Well let me point out three big reasons.
First, lets look at that stuff about trade routes. Today’s is a world made and remade daily by trade. When people speak of “globalization,” they’re describing a world defined by its trade. Yet, as any good economic historian will tell you, globalization is not a recent phenomenon. Indeed, as the story of Pytheas the Greek points out, it’s been going on for millennia. So what’s different, really, about the 21st century’s version? What makes our globalization so special, for good or for bad? Well, it seems to me, you can’t answer these questions unless you get deep into the details. Unless you think about how trade works, about how raw materials and goods get from where they are to where they end up. In short, you need to know about trade routes. And the routes of trade are a lot more complicated than the half-page “circular flow” diagram that is to be found in most introductory economics textbooks.
Which brings me to the second and third reasons. Reading along with Cunliffe as he pieces together the trade routes of the ancient world reveals just how difficult it truly is to figure out who is actually trading with whom in a global market. And it reveals all the judgment calls one must make about “evidence” along the way of that figuring out.
If you’ve got a mind that works well with abstraction, the theoretical concepts of economics (supply and demand, opportunity cost, national income, technology, and the rest) are fairly straightforward. But to put those concepts to work with real world situations is complicated and messy work. Especially if you want to do it well.
Because while the 21st may put unprecedented amounts of “data” at our fingertips — just do a couple Google searches and click on a few links — converting that data into “evidence” is detailed and frustrating work. It requires the user of data to make constant judgments and interpretations.
But when you live in a world with so much data to hand, it’s very hard to see those judgments being made. That’s where Cunliffe’s story comes in. He is very transparent about where and how and why he’s making inferences and interpretations.

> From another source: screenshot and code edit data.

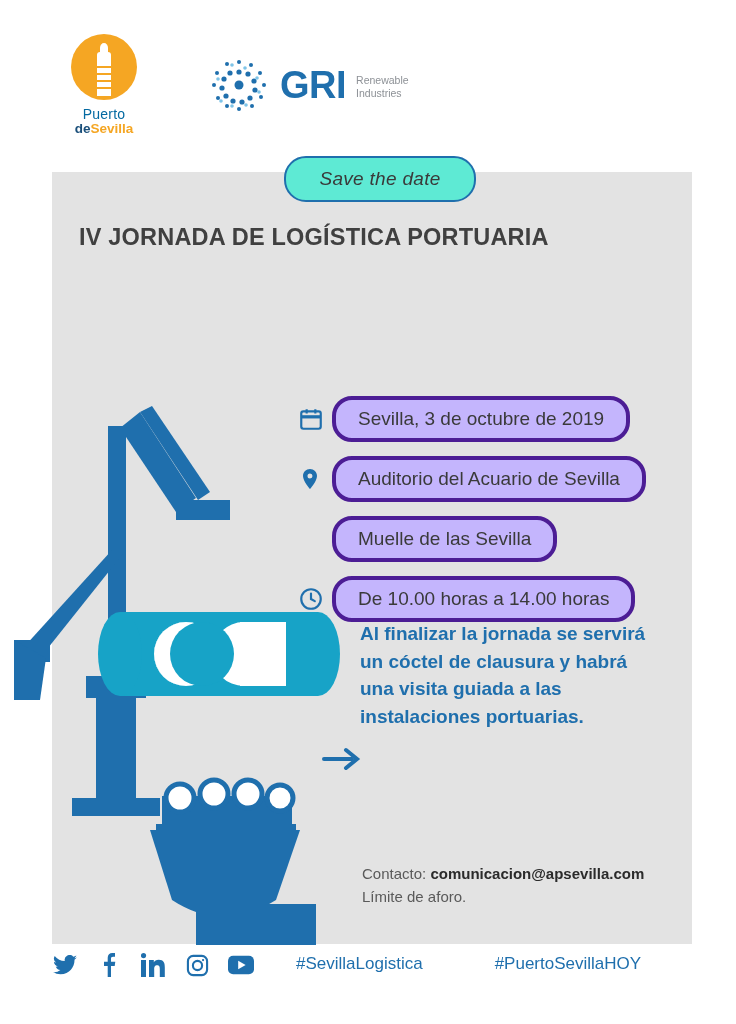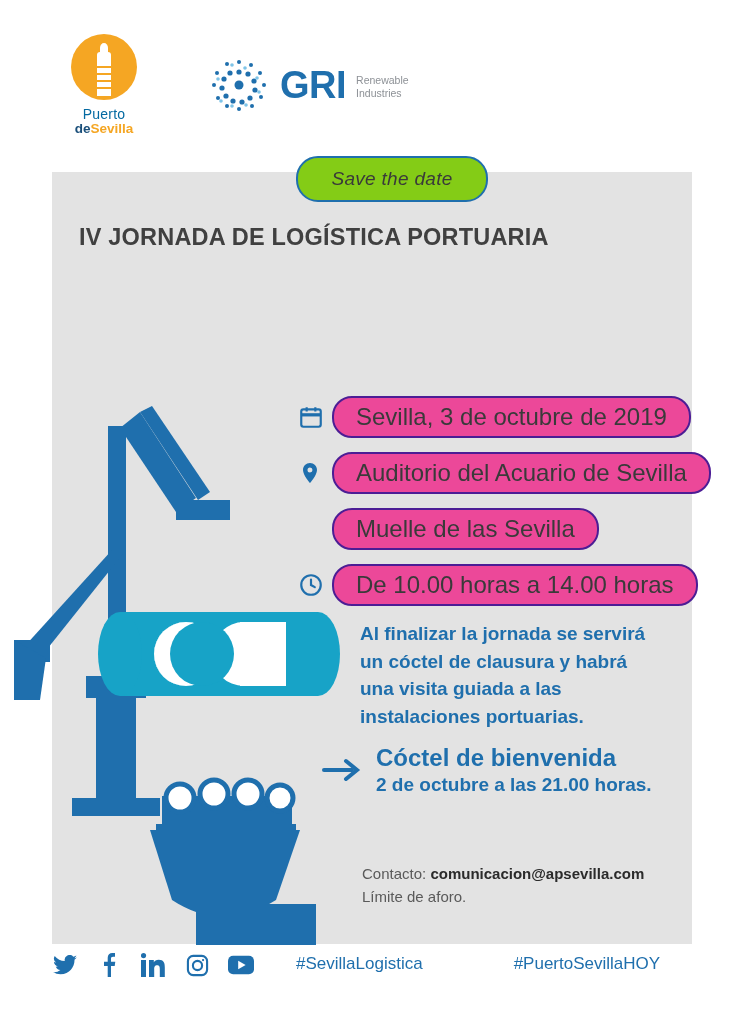--- a/index.html
+++ b/index.html
@@ -127,25 +127,25 @@
     left: 52px;
     top: 172px;
     width: 640px;
     height: 772px;
     background: #e3e3e3;
   }
 
   
   .save-pill {
     position: absolute;
-    left: 296px;
+    left: 284px;
     top: 156px;
     width: 188px;
     height: 42px;
-    background: #84cc16;
+    background: #5eead4;
     border: 2px solid #1f6fad;
     border-radius: 22px;
     display: flex;
     align-items: center;
     justify-content: center;
     color: #3a3a3a;
     font-size: 19px;
     font-style: italic;
     letter-spacing: .3px;
   }
@@ -187,28 +187,28 @@
   .info-ico {
     width: 34px;
     min-width: 34px;
     height: 34px;
     color: #1f6fad;
     display: flex;
     align-items: center;
     justify-content: flex-start;
   }
   .info-pill {
-    background: #ec4899;
-    border: 2px solid #4c1d95;
+    background: #c4b5fd;
+    border: 4px solid #4c1d95;
     border-radius: 20px;
     height: 38px;
     display: flex;
     align-items: center;
     padding: 0 22px;
-    font-size: 24px;
+    font-size: 19px;
     color: #3a3a3a;
     white-space: nowrap;
   }
 
   .note {
     position: absolute;
     left: 360px;
     top: 620px;
     width: 300px;
     color: #1f6fad;
@@ -268,21 +268,21 @@
     height: 26px;
     display: flex;
     align-items: center;
     justify-content: center;
   }
   .hashtags {
     position: absolute;
     left: 296px;
     top: 954px;
     display: flex;
-    gap: 91px;
+    gap: 72px;
     color: #1f6fad;
     font-size: 17px;
   }
 
   
   .art {
     position: absolute;
     left: 0;
     top: 400px;
     width: 340px;
@@ -445,24 +445,20 @@
 
   <div class="note">Al finalizar la jornada se servirá un cóctel de clausura y habrá una visita guiada a las instalaciones portuarias.</div>
 
   <div class="cocktail">
     <span class="arrow-ico">
       <svg width="40" height="30" viewBox="0 0 40 30" fill="none" stroke="#1f6fad" stroke-width="4" stroke-linecap="round">
         <path d="M2 15h28"></path>
         <path d="M24 6l11 9-11 9" fill="none"></path>
       </svg>
     </span>
-    <span class="cocktail-text">
-      <div class="c1">Cóctel de bienvenida</div>
-      <div class="c2">2 de octubre a las 21.00 horas.</div>
-    </span>
   </div>
 
   <div class="fineprint">
     <div>
       <span>Contacto: </span><b>comunicacion@apsevilla.com</b>
     </div>
     <div>Límite de aforo.</div>
   </div>
 
   <div class="socials">

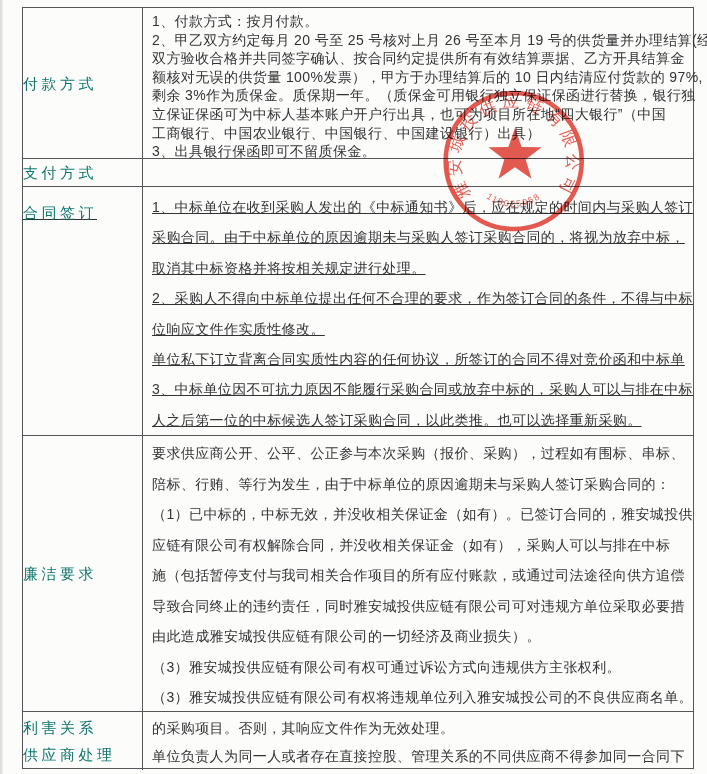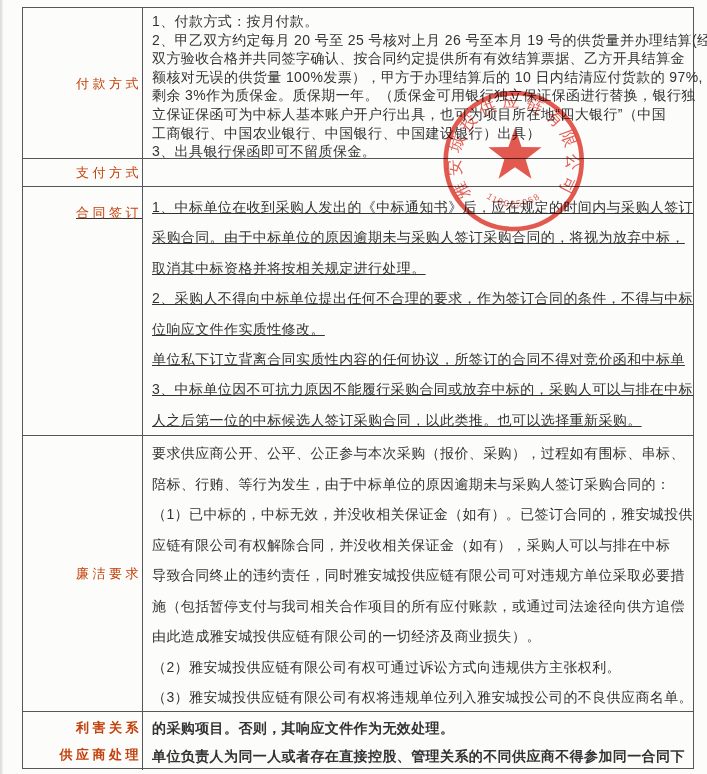--- a/index.html
+++ b/index.html
@@ -27,30 +27,30 @@
   .t-row{
     display:flex;flex-direction:row;
     border-bottom:1.5px solid #55555a;
     box-sizing:border-box;
   }
   .t-row:last-child{border-bottom:none;}
   .row-1{height:151px;}
   .row-2{height:30px;}
   .row-3{height:249px;text-decoration:underline;}
   .row-4{height:276px;}
-  .row-5{flex:1;font-weight:bold;}
+  .row-5{flex:1;}
   .cell-label{
     width:120px;min-width:120px;
     border-right:1.5px solid #55555a;
     box-sizing:border-box;
     display:flex;flex-direction:column;
-    align-items:flex-end;justify-content:center;
-    font-size:13px;
+    align-items:flex-start;justify-content:center;
+    font-size:15px;
     letter-spacing:3.5px;
-    color:#c2410c;
+    color:#0f766e;
     text-align:center;
   }
   .cell-label.align-top{justify-content:flex-start;padding-top:12px;}
   .label-line{line-height:27px;white-space:nowrap;}
   .cell-content{
     flex:1;
     box-sizing:border-box;
     padding:3px 4px 0 9px;
     font-size:14px;
     letter-spacing:.4px;
@@ -118,24 +118,24 @@
 
     <div class="t-row row-4">
       <div class="cell-label">
         <div class="label-line">廉洁要求</div>
       </div>
       <div class="cell-content">
           <div class="txt-line">要求供应商公开、公平、公正参与本次采购（报价、采购），过程如有围标、串标、</div>
           <div class="txt-line">陪标、行贿、等行为发生，由于中标单位的原因逾期未与采购人签订采购合同的：</div>
           <div class="txt-line">（1）已中标的，中标无效，并没收相关保证金（如有）。已签订合同的，雅安城投供</div>
           <div class="txt-line">应链有限公司有权解除合同，并没收相关保证金（如有），采购人可以与排在中标</div>
+          <div class="txt-line">施（包括暂停支付与我司相关合作项目的所有应付账款，或通过司法途径向供方追偿</div>
           <div class="txt-line">导致合同终止的违约责任，同时雅安城投供应链有限公司可对违规方单位采取必要措</div>
-          <div class="txt-line">施（包括暂停支付与我司相关合作项目的所有应付账款，或通过司法途径向供方追偿</div>
           <div class="txt-line">由此造成雅安城投供应链有限公司的一切经济及商业损失）。</div>
-          <div class="txt-line">（2）雅安城投供应链有限公司有权可通过诉讼方式向违规供方主张权利。</div>
+          <div class="txt-line">（3）雅安城投供应链有限公司有权可通过诉讼方式向违规供方主张权利。</div>
           <div class="txt-line">（3）雅安城投供应链有限公司有权将违规单位列入雅安城投公司的不良供应商名单。</div>
         </div>
     </div>
 
     <div class="t-row row-5">
       <div class="cell-label">
         <div class="label-line">利害关系</div>
         <div class="label-line">供应商处理</div>
       </div>
       <div class="cell-content">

Indeed that transparency is part of what makes reading his book such slow going. I can imagine my students saying, if I were so foolish as to assign the book and then ask for their evaluation of the book, “but he takes so long to say anything!”
Yet I’m not sure there’s any more important skill people in the 21st century have to develop than empirical judgment. It is so, so easy for political and business and religious charlatans to just inundate us with “information”. We must have tools of judgment as good as our tools of information transmission. We need advanced tools, the kind of tools hitherto the province of PhD-level historians and archaeologists, and we need those tools in the hands of everyday users of information with a bachelor’s degree or less.
We need the study of history today. More, not less, than ever before.